Di rado accade infatti di vedere Pina, vedova di guerra e madre di un adolescente orfano di padre, sostare all’interno del focolare domestico – un appartamento affollato condiviso con altri sfollati bellici insieme a sua sorella Lauretta (Carla Rovere), artista di varietà, e a suo figlio Marcello (Vito Annicchiarico) – mentre fin dal principio la scoviamo per strada farsi largo tra la folla che ha appena assaltato un forno nel quartiere Prenestino, in prossimità della sua abitazione nel caseggiato di via Montecuccoli, durante i freddi mesi invernali del 1943-1944 della capitale sotto occupazione dei nazifascisti, già bombardata in estate dagli alleati.
È questa la prima entrata in scena di Anna Magnani nell’ottava sequenza del film, secondo la segmentazione di David Bruni, all’incirca al 9° minuto dal suo inizio, nei panni di una donna del popolo che, dopo aver lavorato sotto il fascismo come ex operaia presso una fabbrica d’armi («lo spolletificio di Breda», come apprendiamo da lei stessa in un dialogo successivo) al momento tatticamente presidiata dai compagni partigiani per impedire il riarmo degli occupanti, è alla sua prima apparizione immortalata alla testa della scorreria dentro la rivendita alimentare. Un’azione illegale per la quale a spingerla è la fame, ma anche la strategia resistenziale. Sostentare sé stessa e la prole – la donna è incinta, in attesa di un secondo figlio concepito nel peccato cattolico pre-matrimoniale al quale intende riparare in seconde nozze – generando al contempo confusione, caos e tensione nella città sotto assedio.
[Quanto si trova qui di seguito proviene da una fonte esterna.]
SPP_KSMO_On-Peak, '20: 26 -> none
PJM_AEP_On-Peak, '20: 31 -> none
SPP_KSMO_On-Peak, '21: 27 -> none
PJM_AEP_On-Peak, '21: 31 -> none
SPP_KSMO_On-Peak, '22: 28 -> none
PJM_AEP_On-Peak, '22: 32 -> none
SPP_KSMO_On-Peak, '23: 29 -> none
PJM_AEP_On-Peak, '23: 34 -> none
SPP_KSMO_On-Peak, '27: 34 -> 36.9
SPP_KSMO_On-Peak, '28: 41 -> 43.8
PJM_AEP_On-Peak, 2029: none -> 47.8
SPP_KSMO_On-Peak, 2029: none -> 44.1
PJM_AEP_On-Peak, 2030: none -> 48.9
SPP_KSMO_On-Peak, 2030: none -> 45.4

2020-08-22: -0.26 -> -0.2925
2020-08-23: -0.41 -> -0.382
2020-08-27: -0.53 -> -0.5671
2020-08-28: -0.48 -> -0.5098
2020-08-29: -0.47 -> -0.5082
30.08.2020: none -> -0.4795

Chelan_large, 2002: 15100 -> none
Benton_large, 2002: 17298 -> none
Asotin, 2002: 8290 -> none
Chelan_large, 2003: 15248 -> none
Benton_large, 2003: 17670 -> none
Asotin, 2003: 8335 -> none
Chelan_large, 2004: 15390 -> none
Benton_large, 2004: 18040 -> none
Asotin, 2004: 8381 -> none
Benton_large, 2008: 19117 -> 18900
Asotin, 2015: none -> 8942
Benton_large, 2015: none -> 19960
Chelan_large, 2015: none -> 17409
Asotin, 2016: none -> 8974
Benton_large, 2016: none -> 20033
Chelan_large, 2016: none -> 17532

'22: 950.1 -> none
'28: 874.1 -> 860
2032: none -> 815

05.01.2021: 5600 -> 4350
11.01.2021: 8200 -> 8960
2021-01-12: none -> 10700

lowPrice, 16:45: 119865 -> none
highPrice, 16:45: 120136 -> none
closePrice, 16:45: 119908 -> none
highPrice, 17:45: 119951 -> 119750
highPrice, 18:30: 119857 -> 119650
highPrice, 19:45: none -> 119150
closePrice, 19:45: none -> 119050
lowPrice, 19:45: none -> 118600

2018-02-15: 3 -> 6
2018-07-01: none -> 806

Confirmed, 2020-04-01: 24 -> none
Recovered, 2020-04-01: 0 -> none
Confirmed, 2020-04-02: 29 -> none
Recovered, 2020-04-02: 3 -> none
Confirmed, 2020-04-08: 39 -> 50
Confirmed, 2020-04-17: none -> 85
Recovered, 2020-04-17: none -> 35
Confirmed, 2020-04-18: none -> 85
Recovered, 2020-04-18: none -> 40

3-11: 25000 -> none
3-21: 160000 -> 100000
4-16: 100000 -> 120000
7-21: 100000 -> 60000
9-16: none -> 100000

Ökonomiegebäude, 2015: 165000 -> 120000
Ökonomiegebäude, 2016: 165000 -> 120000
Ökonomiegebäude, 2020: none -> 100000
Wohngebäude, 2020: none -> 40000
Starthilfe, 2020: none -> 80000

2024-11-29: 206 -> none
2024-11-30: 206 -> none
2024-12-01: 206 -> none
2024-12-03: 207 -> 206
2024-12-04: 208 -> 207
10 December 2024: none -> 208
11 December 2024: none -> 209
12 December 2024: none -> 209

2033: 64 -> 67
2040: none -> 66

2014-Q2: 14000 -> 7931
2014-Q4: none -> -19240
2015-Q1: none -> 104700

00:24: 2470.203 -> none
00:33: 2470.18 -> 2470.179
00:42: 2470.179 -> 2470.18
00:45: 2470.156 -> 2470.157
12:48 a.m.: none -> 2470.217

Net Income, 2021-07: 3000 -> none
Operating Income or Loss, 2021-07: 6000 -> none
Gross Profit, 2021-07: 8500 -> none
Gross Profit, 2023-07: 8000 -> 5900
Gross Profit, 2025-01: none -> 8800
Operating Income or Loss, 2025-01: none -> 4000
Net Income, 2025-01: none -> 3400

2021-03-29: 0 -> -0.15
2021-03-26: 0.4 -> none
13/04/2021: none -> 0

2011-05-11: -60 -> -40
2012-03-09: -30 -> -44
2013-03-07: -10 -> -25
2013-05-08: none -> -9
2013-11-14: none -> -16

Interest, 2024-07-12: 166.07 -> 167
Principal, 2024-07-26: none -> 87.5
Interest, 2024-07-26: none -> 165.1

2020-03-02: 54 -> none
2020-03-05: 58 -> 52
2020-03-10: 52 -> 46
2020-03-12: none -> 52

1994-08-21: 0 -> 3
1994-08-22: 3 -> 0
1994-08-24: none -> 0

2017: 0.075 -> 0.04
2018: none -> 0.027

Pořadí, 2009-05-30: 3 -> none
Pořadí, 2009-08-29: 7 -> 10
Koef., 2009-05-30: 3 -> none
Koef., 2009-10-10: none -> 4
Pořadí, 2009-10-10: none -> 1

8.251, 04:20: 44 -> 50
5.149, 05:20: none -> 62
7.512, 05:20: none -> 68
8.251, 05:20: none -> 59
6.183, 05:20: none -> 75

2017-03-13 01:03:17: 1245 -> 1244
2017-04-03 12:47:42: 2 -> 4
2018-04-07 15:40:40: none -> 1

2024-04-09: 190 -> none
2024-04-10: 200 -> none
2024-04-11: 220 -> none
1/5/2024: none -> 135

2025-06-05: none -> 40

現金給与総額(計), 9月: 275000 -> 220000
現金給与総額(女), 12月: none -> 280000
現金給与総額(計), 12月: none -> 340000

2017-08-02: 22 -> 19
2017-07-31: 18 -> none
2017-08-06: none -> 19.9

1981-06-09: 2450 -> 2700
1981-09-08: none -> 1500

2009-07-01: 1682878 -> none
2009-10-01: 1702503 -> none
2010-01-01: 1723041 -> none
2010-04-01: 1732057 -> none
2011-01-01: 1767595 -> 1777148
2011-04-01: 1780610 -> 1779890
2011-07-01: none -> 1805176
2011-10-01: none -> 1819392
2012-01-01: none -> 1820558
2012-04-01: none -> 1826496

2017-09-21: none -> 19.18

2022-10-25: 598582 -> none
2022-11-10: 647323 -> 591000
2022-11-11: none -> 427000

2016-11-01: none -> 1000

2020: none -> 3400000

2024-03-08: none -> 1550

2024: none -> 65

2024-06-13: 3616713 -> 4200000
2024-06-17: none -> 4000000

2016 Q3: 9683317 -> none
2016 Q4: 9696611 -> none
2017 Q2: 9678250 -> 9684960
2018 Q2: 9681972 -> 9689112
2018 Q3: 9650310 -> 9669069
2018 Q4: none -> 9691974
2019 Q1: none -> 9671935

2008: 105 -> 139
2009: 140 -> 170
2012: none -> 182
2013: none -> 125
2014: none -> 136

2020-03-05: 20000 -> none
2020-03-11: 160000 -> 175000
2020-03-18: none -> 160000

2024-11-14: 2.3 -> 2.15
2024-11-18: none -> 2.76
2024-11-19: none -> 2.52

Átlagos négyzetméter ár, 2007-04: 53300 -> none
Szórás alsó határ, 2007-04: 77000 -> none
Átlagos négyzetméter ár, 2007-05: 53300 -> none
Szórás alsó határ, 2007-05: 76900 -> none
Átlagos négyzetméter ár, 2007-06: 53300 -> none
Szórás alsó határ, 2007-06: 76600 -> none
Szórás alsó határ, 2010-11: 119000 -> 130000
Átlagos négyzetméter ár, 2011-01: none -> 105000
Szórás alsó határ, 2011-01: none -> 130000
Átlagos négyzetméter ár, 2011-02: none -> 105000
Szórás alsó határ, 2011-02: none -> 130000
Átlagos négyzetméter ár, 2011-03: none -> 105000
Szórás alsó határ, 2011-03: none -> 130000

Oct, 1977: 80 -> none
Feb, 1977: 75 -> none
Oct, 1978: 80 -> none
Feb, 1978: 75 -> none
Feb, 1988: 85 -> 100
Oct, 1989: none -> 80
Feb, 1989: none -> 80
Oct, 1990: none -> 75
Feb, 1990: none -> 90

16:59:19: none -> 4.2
Del resto è durante la lotta antifascista che, scrive Benedetta Tobagi nel suo libro premio Campiello 2023, le donne incanalano la disperazione dettata dalla fame in iniziative politiche di Resistenza. Partecipano attivamente alla lotta partigiana assaltando magazzini o convogli carichi di farina, pasta e cibarie varie. Rischiando la morte tramite fucilazione come accade, ricorda sempre Tobagi, alle dieci donne giustiziate ed esposte cadavere per un’intera giornata, nell’aprile del ’44, al ponte di ferro della Garbatella dopo la razzia compiuta in zona Ostiense.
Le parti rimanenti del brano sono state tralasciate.